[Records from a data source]
------------------------------------

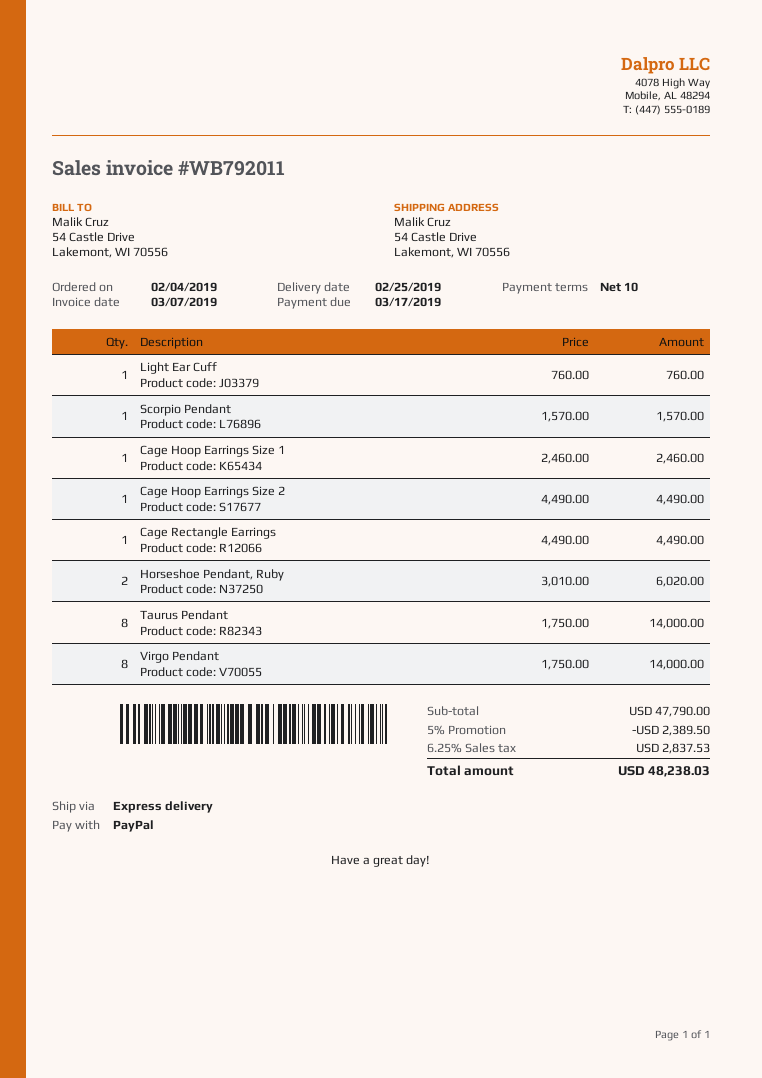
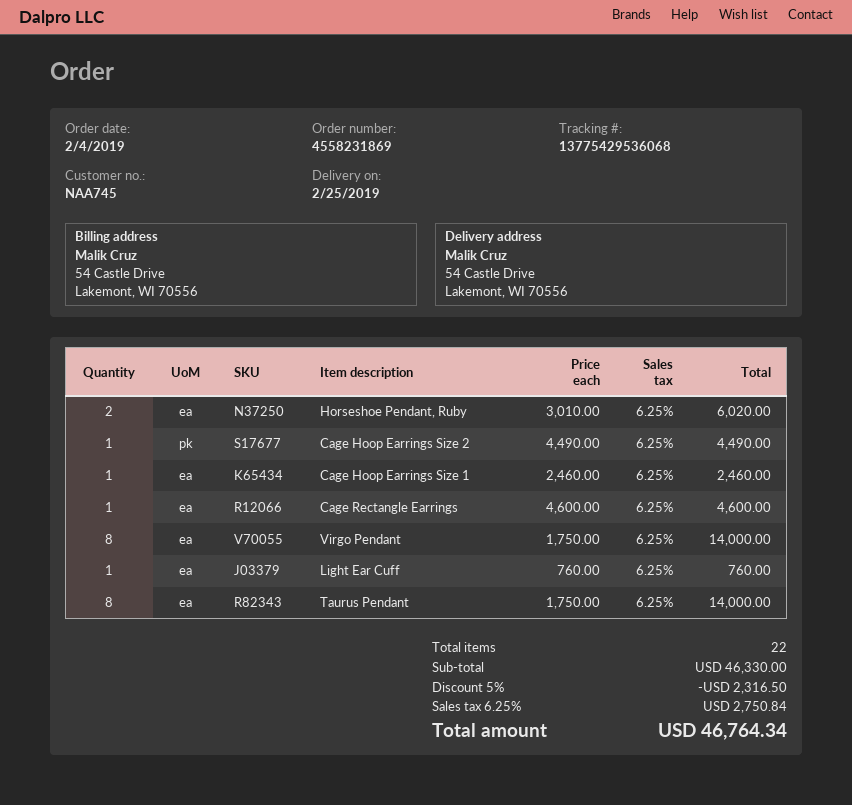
Scorpio Pendant: 1 x 1570.00 = 1570.00 -> none
Cage Rectangle Earrings: 1 x 4490.00 = 4490.00 -> 1 x 4600.00 = 4600.00
subtotal: 47790.00 -> 46330.00
discount: 5% = 2389.50 -> 5% = 2316.50
tax: 6.25% = 2837.53 -> 6.25% = 2750.84
total: 48238.03 -> 46764.34

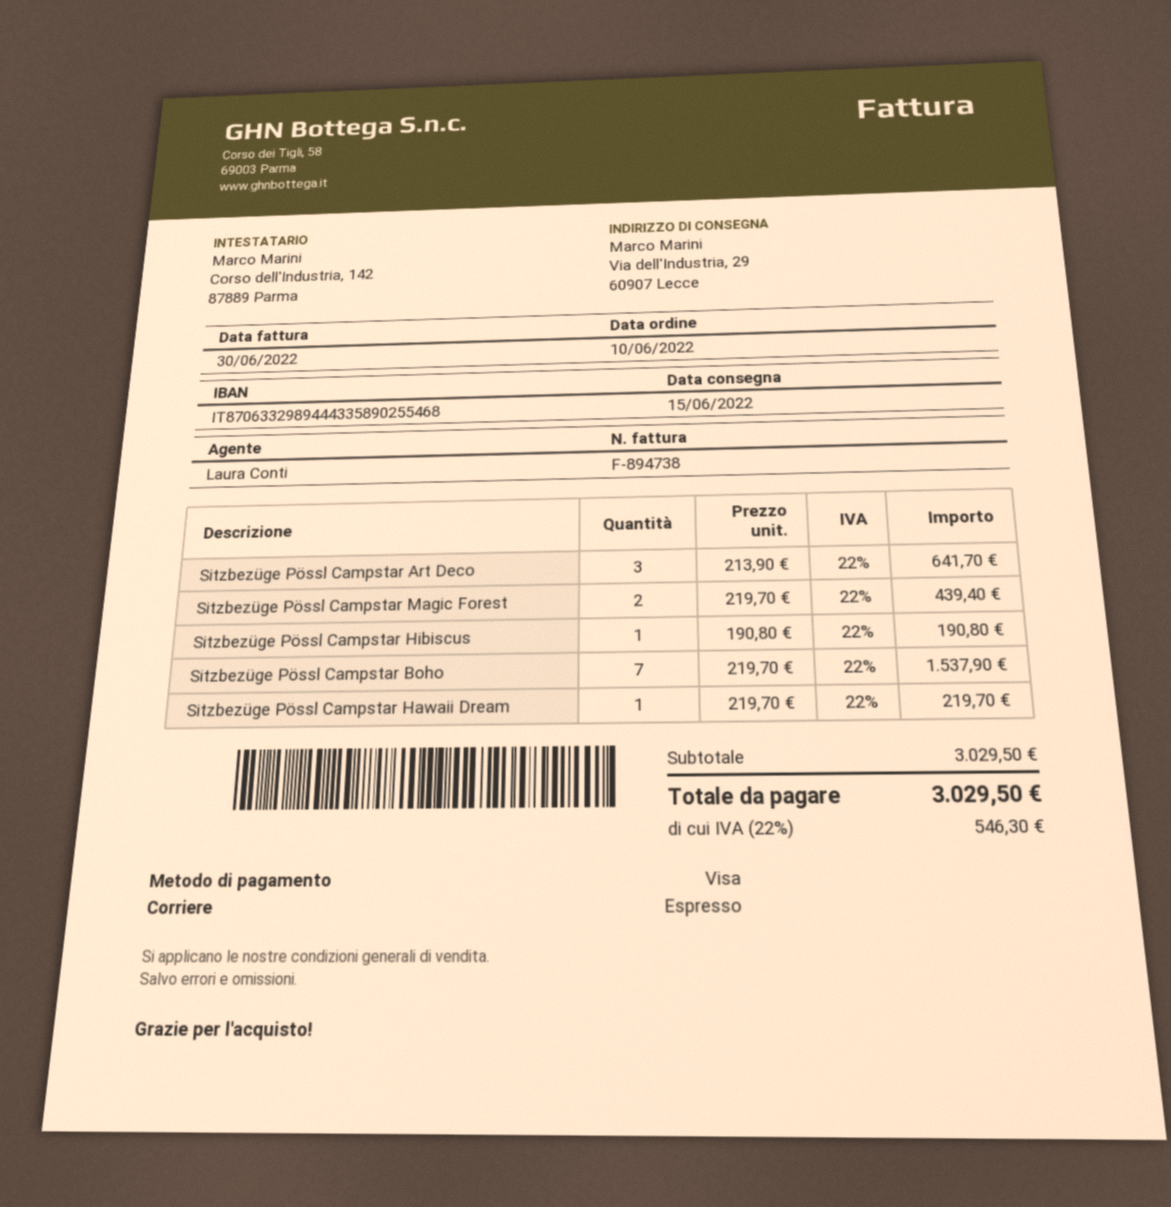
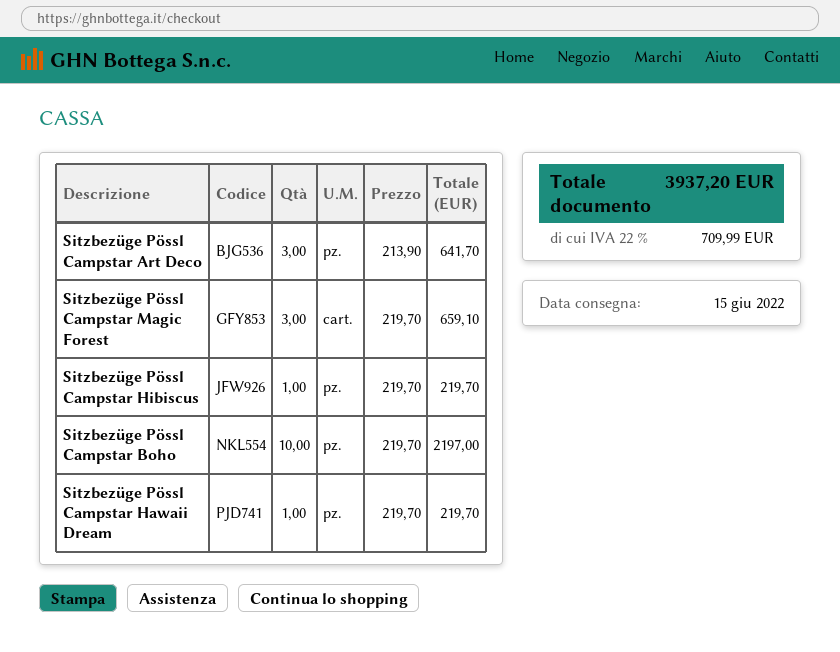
Sitzbezüge Pössl Campstar Magic Forest: 2 x 219.70 = 439.40 -> 3 x 219.70 = 659.10
Sitzbezüge Pössl Campstar Hibiscus: 1 x 190.80 = 190.80 -> 1 x 219.70 = 219.70
Sitzbezüge Pössl Campstar Boho: 7 x 219.70 = 1537.90 -> 10 x 219.70 = 2197.00
tax: 22% = 546.30 -> 22% = 709.99
total: 3029.50 -> 3937.20

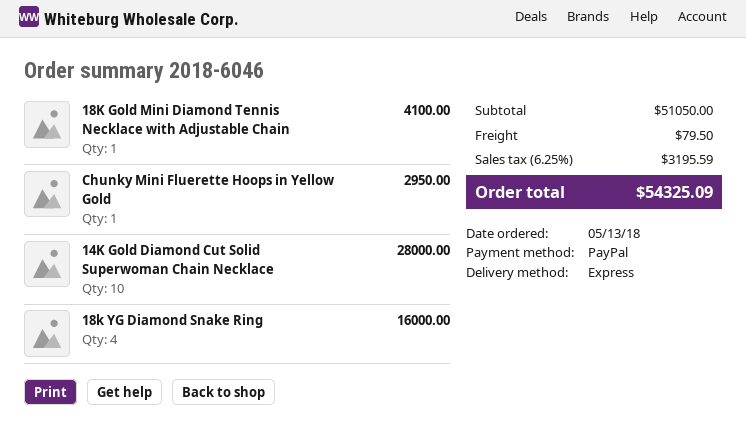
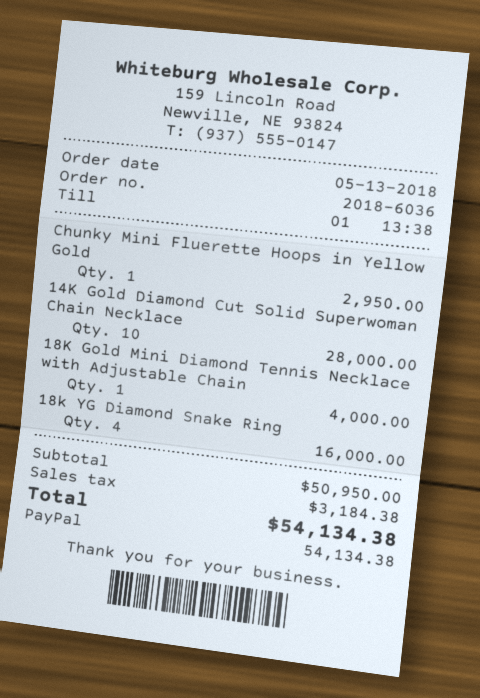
order number: 2018-6046 -> 2018-6036
18K Gold Mini Diamond Tennis Necklace with Adjustable Chain: 1 for 4100.00 -> 1 for 4000.00
subtotal: 51050.00 -> 50950.00
shipping: 79.50 -> none
tax: 3195.59 -> 3184.38
total: 54325.09 -> 54134.38

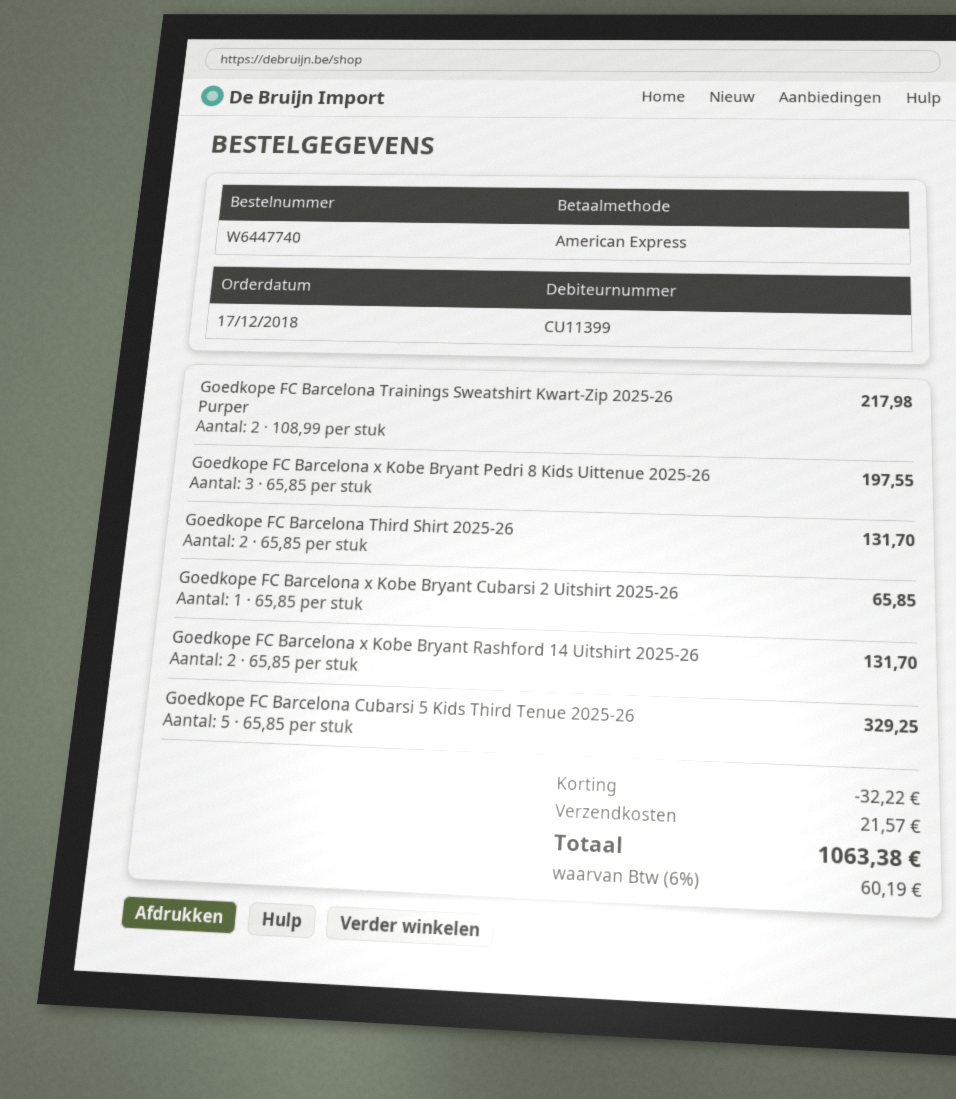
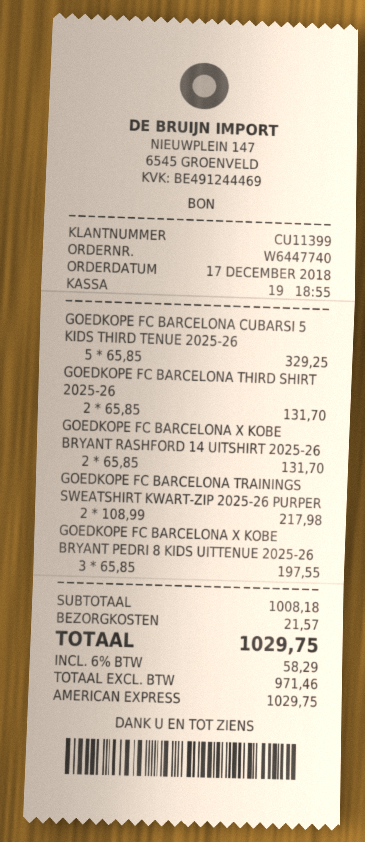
Goedkope FC Barcelona x Kobe Bryant Cubarsi 2 Uitshirt 2025-26: 1 x 65.85 = 65.85 -> none
discount: 32.22 -> none
tax: 6% = 60.19 -> 6% = 58.29
total: 1063.38 -> 1029.75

------------------------------------

§ **ABOUT THIS TASK**:
All that should appear in the response is the run of lines from the one with "tax: 3195.59 -> 3184.38" through the final line of the records, restated exactly, with pictures omitted.

§ **RESPONSE TO THIS EXERCISE**:
tax: 3195.59 -> 3184.38
total: 54325.09 -> 54134.38

Goedkope FC Barcelona x Kobe Bryant Cubarsi 2 Uitshirt 2025-26: 1 x 65.85 = 65.85 -> none
discount: 32.22 -> none
tax: 6% = 60.19 -> 6% = 58.29
total: 1063.38 -> 1029.75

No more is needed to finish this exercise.